Task material:
====
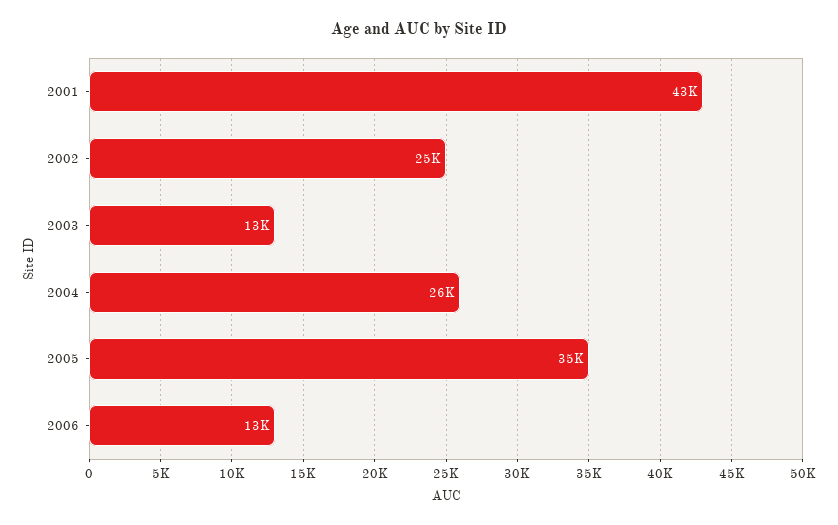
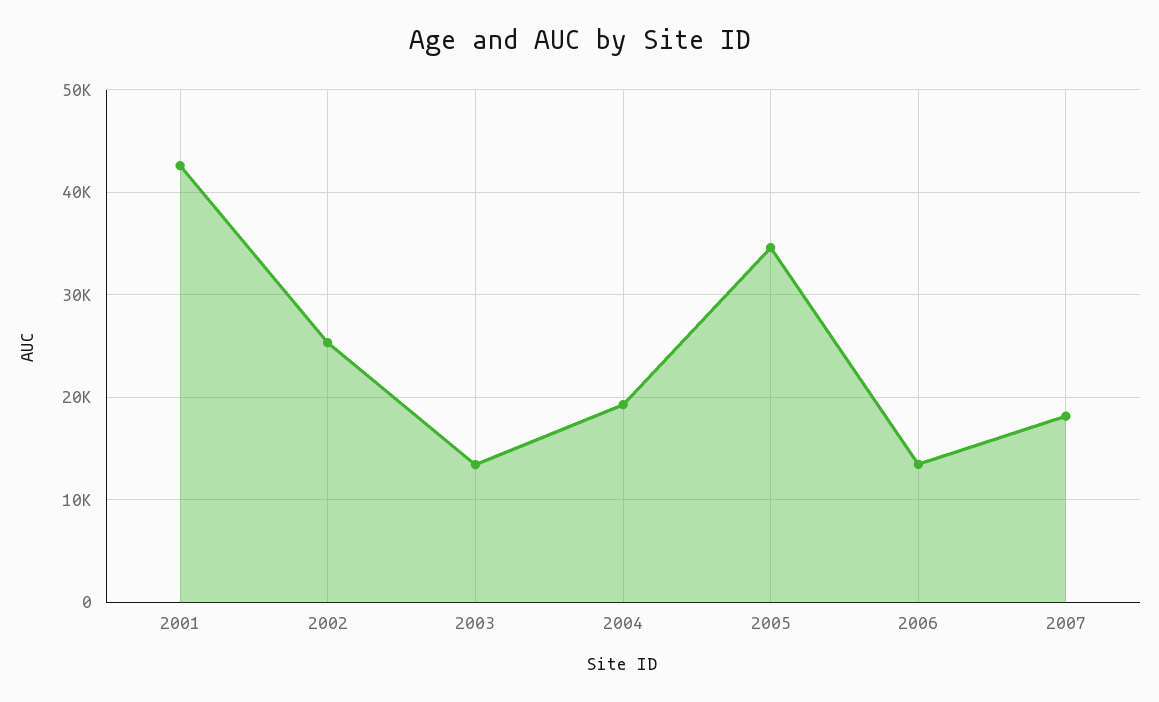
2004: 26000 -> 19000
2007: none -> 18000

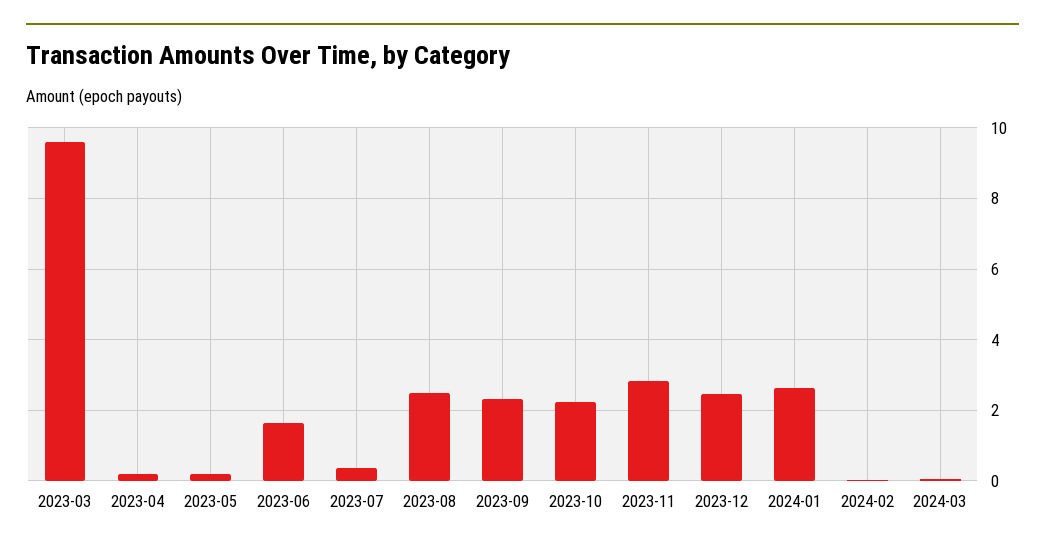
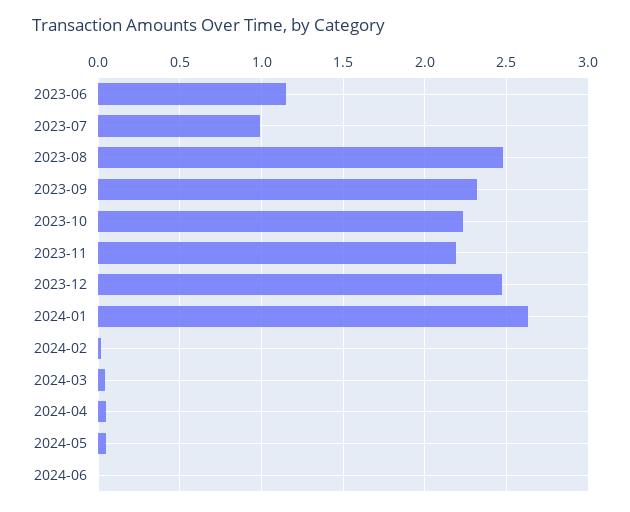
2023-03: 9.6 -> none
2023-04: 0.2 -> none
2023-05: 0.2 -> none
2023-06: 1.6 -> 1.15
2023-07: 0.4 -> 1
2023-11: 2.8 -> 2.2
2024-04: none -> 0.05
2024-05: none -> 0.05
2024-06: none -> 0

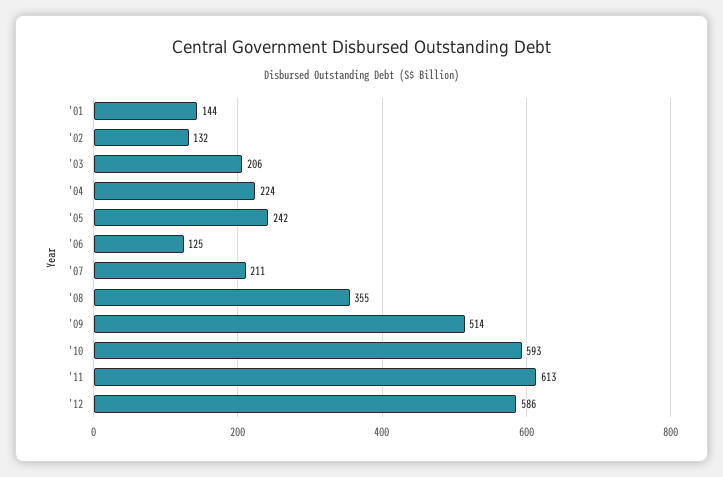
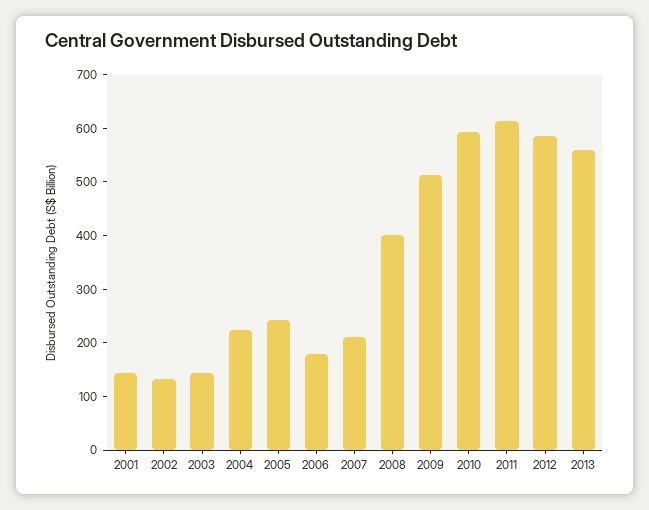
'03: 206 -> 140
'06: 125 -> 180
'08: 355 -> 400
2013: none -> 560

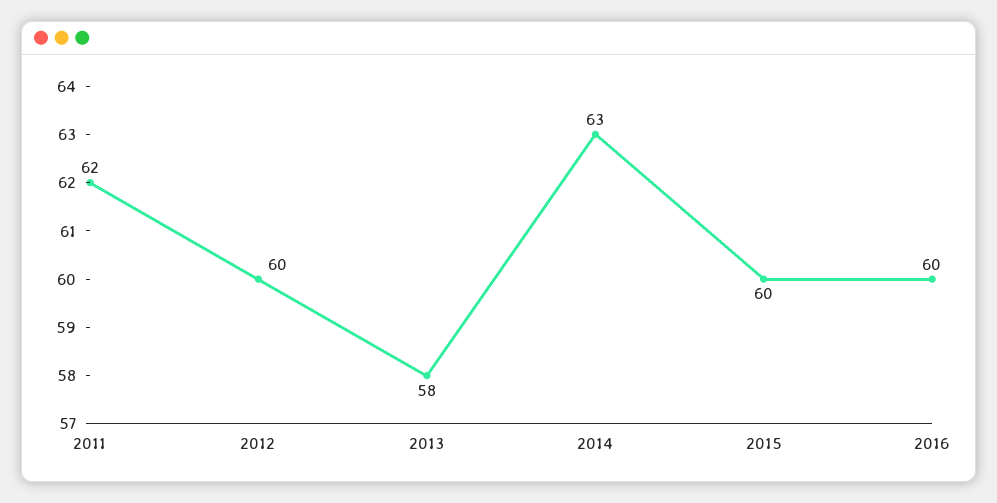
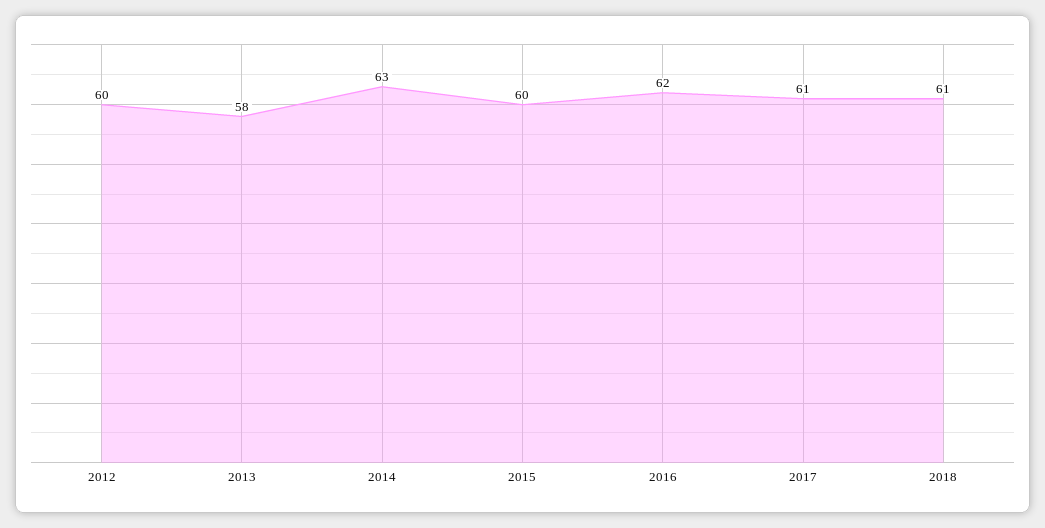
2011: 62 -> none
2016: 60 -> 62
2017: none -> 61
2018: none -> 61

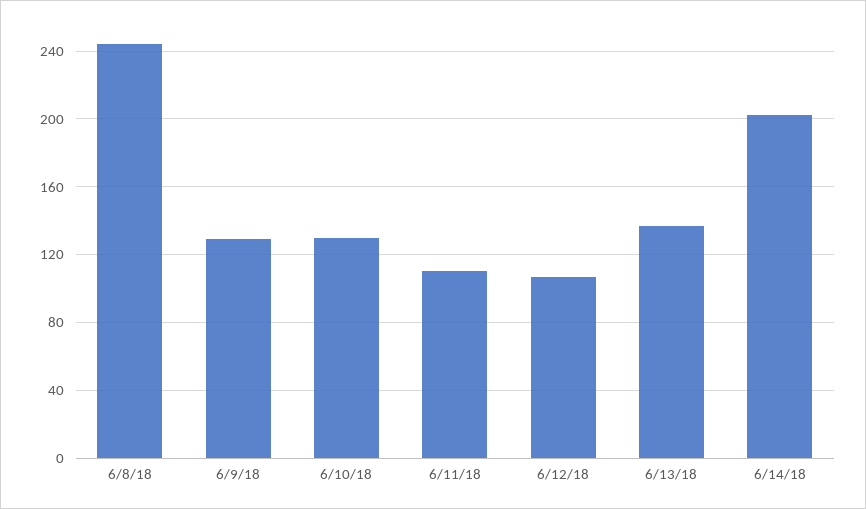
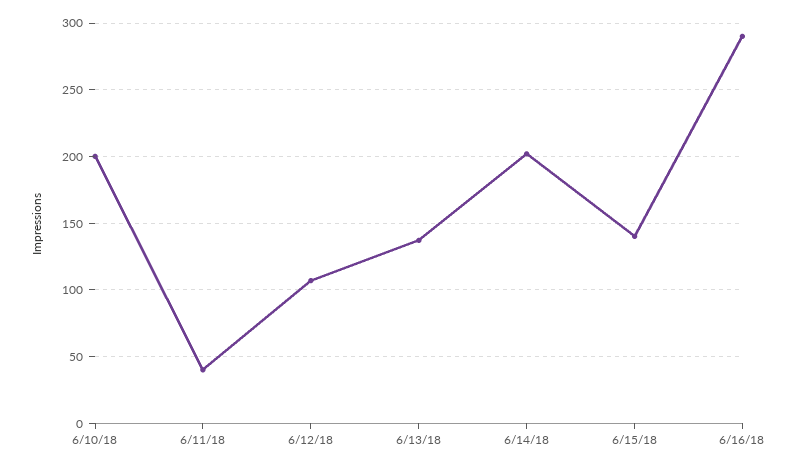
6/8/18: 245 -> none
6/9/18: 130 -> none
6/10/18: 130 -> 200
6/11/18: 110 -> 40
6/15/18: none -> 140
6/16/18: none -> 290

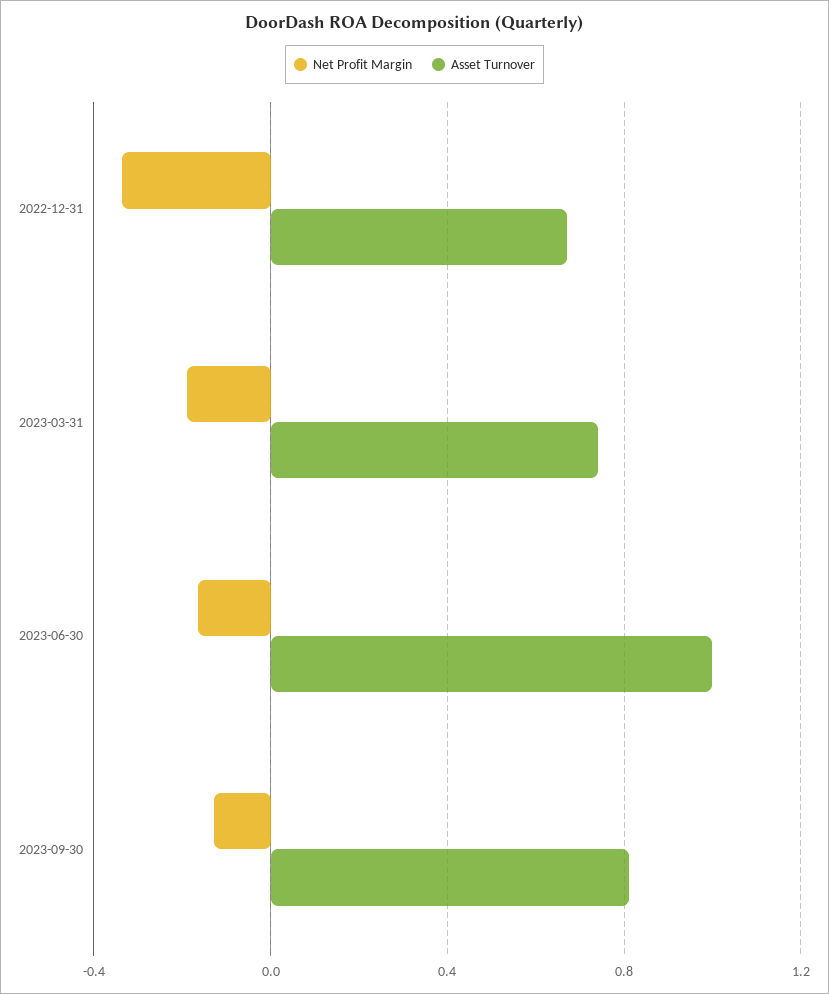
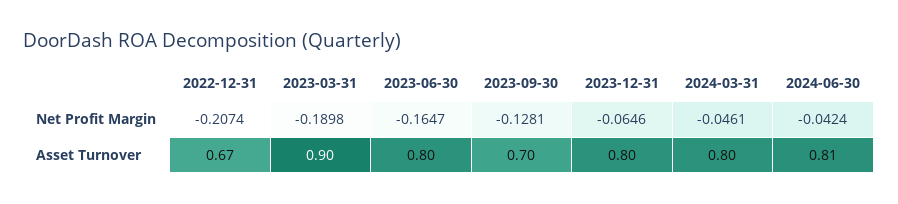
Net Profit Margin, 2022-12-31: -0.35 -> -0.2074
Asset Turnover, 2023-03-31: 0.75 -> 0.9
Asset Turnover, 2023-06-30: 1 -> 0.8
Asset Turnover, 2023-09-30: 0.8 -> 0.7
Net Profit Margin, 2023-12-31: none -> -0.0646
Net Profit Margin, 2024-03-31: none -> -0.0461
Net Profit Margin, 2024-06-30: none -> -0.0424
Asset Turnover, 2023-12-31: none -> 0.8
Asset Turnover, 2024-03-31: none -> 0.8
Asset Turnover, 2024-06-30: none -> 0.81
====
What to work on: All lines from the one containing "2023-06: 1.6 -> 1.15" through the end of the entries above must be given again exactly, with every picture omitted.

Response to this exercise:
2023-06: 1.6 -> 1.15
2023-07: 0.4 -> 1
2023-11: 2.8 -> 2.2
2024-04: none -> 0.05
2024-05: none -> 0.05
2024-06: none -> 0

'03: 206 -> 140
'06: 125 -> 180
'08: 355 -> 400
2013: none -> 560

2011: 62 -> none
2016: 60 -> 62
2017: none -> 61
2018: none -> 61

6/8/18: 245 -> none
6/9/18: 130 -> none
6/10/18: 130 -> 200
6/11/18: 110 -> 40
6/15/18: none -> 140
6/16/18: none -> 290

Net Profit Margin, 2022-12-31: -0.35 -> -0.2074
Asset Turnover, 2023-03-31: 0.75 -> 0.9
Asset Turnover, 2023-06-30: 1 -> 0.8
Asset Turnover, 2023-09-30: 0.8 -> 0.7
Net Profit Margin, 2023-12-31: none -> -0.0646
Net Profit Margin, 2024-03-31: none -> -0.0461
Net Profit Margin, 2024-06-30: none -> -0.0424
Asset Turnover, 2023-12-31: none -> 0.8
Asset Turnover, 2024-03-31: none -> 0.8
Asset Turnover, 2024-06-30: none -> 0.81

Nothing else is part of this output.